The reforms, however, in which Gairdner took a most efficient part were those connected with his profession. With the zealous co-operation of Mr. William Wood, a lifelong friend, though of an opposite school of politics, he powerfully aided a movement for obtaining for medical students for the degree at Edinburgh University the right to receive some part of their professional training from extra-academical lectures, a change which, instead of weakening the university, as was apprehended by some, has very greatly strengthened it in the country at large, as well as in the colonies. He also gave evidence before parliamentary committees in London on behalf of the Edinburgh College of Surgeons in regard to the efforts made for many years to secure by act of parliament a legal status for duly licensed practitioners of medicine and surgery extending throughout the three kingdoms, an object finally attained by the Medical Act of 1859. He contributed largely to the literature of his profession by many valuable and some very elaborate memoirs in the ‘Transactions of the Medico-Chirurgical Society of Edinburgh,’ and in the medical journals, extending down to only a year or two before his death. He also published independently two interesting lectures, the first on the history of the Edinburgh College of Surgeons, the second on the early history of the medical profession in Edinburgh. Historical subjects had always a great attraction for him, and as an aid to chronological research he published in his later years a ‘Calendar’ printed on cardboard, with a cardboard slide, for the verification of past or future dates as regards the correspondence of days of the week and month. He was also the author of some letters published anonymously at the time in the ‘Scotsman’ newspaper in answer to certain statements that had appeared elsewhere relative to the poet Burns and the society in which he moved. Gairdner's family ties and personal recollection of Ayrshire in his early days made him an important witness on this subject, and the letters were accordingly reprinted after his death and privately published, though still anonymously, in 1883, under the title ‘Burns and the Ayrshire Moderates.’

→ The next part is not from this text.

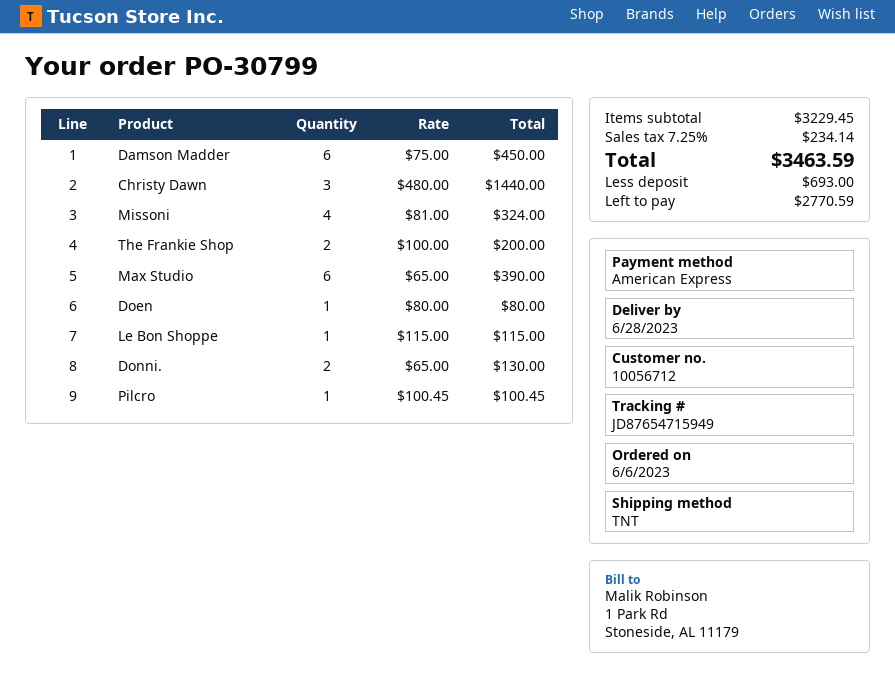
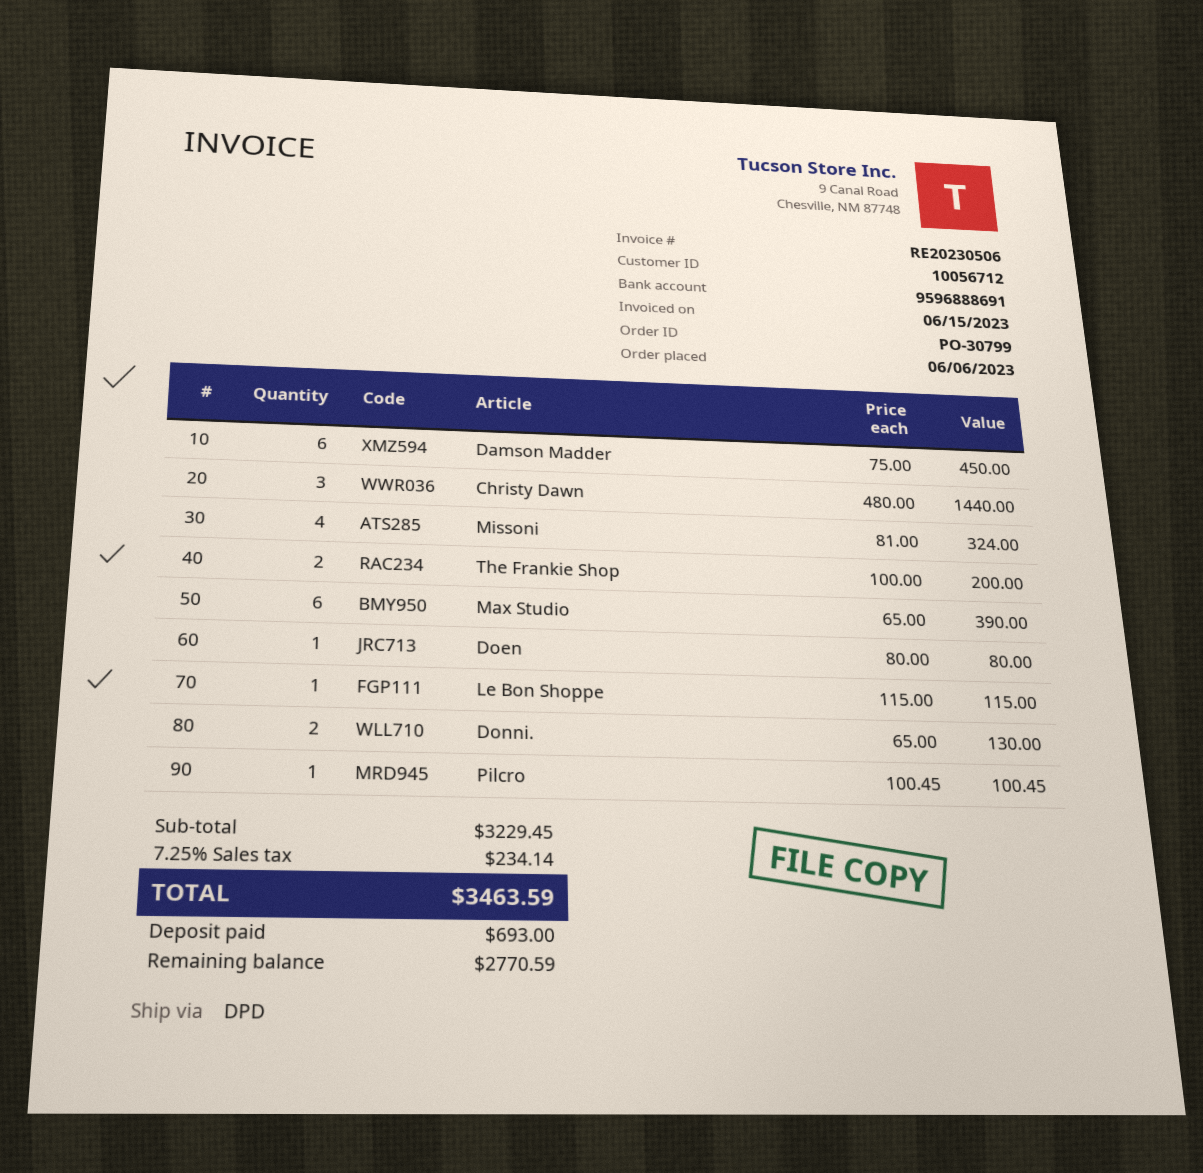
shipping method: TNT -> DPD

Gairdner's independence of mind and deep religious convictions led him to join a small body of unitarians at a time when that sect was very unpopular, especially in Scotland. There is no doubt that, although he had a fair professional practice, this step was a considerable bar to his progress, yet personally he was universally respected. He took an active part in the setting up of a new unitarian chapel in Edinburgh; but after many years, failing to find in that sect what he considered to be pure christianity and freedom, he returned once more to the church of Scotland. His revolt against the established religion in his youth had been mainly owing to the prevalence of a narrow Calvinism; but in his later years he was more inclined to look for breadth and freedom to national churches than to sects. He married in 1817 his cousin Susanna Tennant, a grand-daughter of Dr. William Dalrymple of Ayr [q. v.], whom he survived sixteen years. He died on 12 Dec. 1876, at the age of eighty-six, survived by three sons and two daughters. One of the former writes this notice.
[Scotsman newspaper, 14 Dec. 1876; Edinburgh Courant of same date; Caledonian Mercury, May 1831; personal recollection.]